YOUR TASK>
For each line below that includes the string "font", show the whole line.

EXERCISE INPUT>
----------

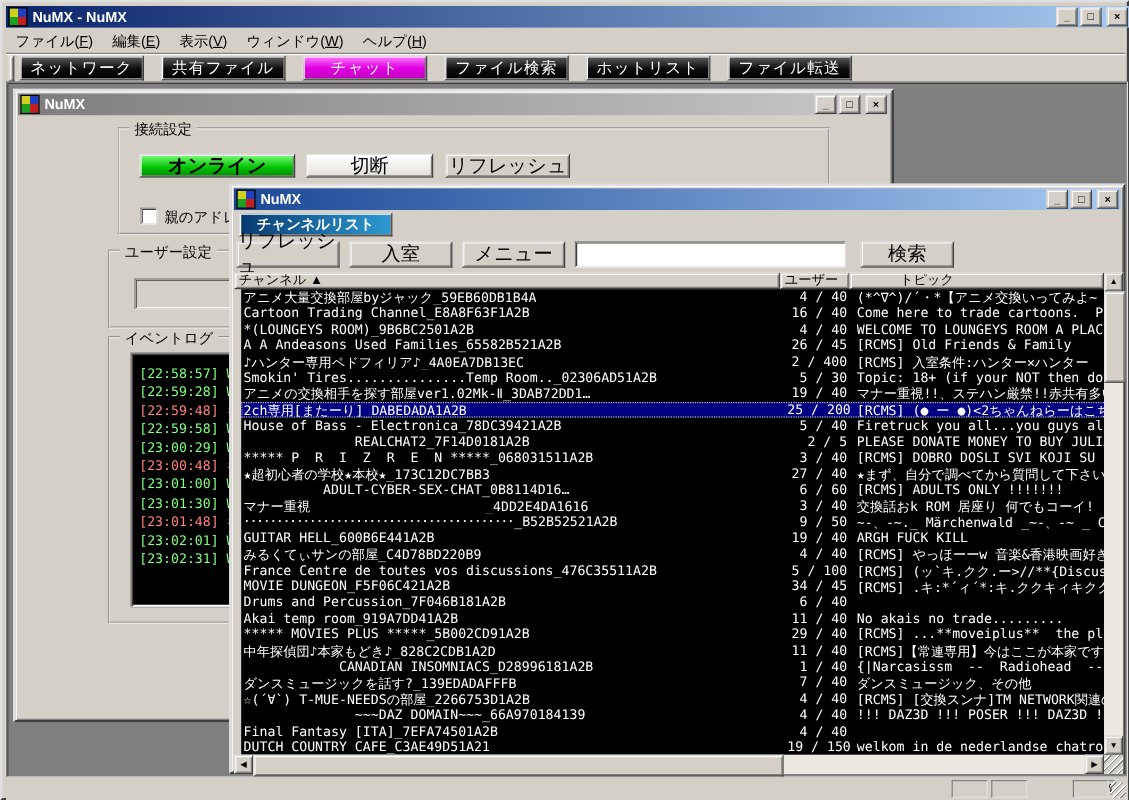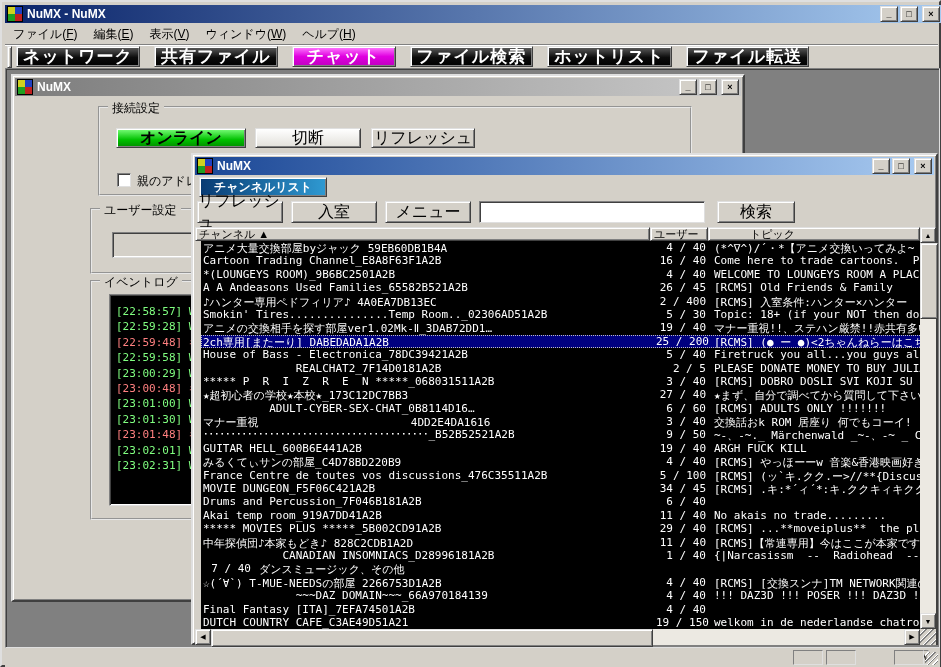--- a/index.html
+++ b/index.html
@@ -32,7 +32,7 @@
   #toolbar .grip{width:3px;height:20px;margin:0 4px 0 2px;}
   .ttab{height:21px;min-width:104px;margin-right:14px;padding:0 6px;box-sizing:border-box;
         display:flex;align-items:center;justify-content:center;
-        color:#fff;font-weight:bold;font-size:17px;letter-spacing:1px;
+        color:#fff;font-weight:normal;font-size:13px;letter-spacing:1px;
         background:linear-gradient(180deg,#5e5e5e,#0c0c0c 55%,#000);
         border:1px solid;border-color:#dfdfdf #404040 #404040 #dfdfdf;
         box-shadow:inset 1px 1px 0 #fff, inset -1px -1px 0 #808080;}

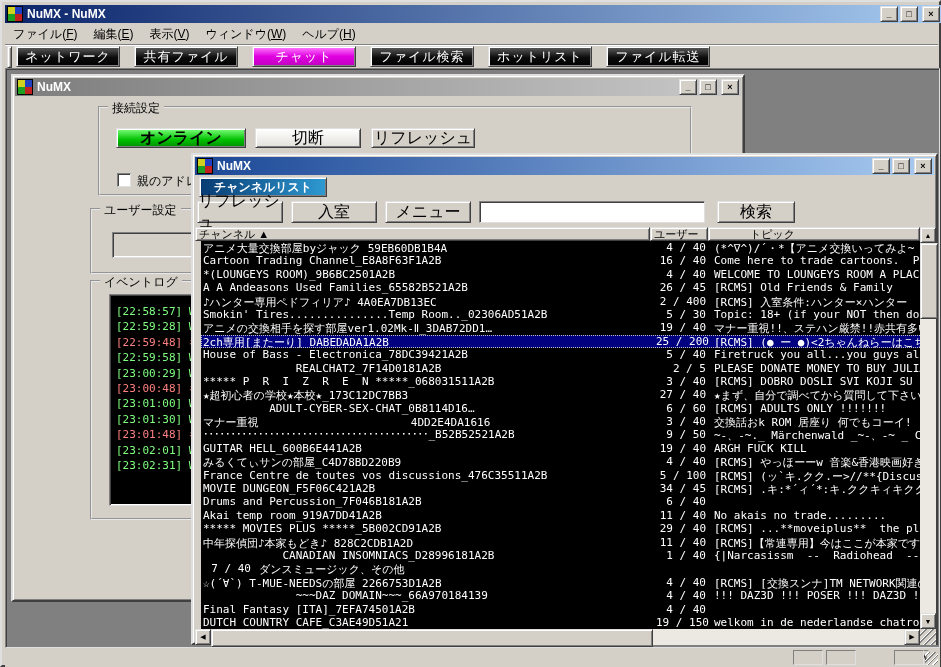--- a/index.html
+++ b/index.html
@@ -336,6 +336,7 @@
             <div class="c3">{|Narcasissm  --  Radiohead  --  Something to add?|}</div>
           </div>
           <div class="lrow">
+            <div class="c1">ダンスミュージックを話す?_139EDADAFFFB</div>
             <div class="c2">7 / 40</div>
             <div class="c3">ダンスミュージック、その他</div>
           </div>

----------

TASK ANSWER>
-        color:#fff;font-weight:bold;font-size:17px;letter-spacing:1px;
+        color:#fff;font-weight:normal;font-size:13px;letter-spacing:1px;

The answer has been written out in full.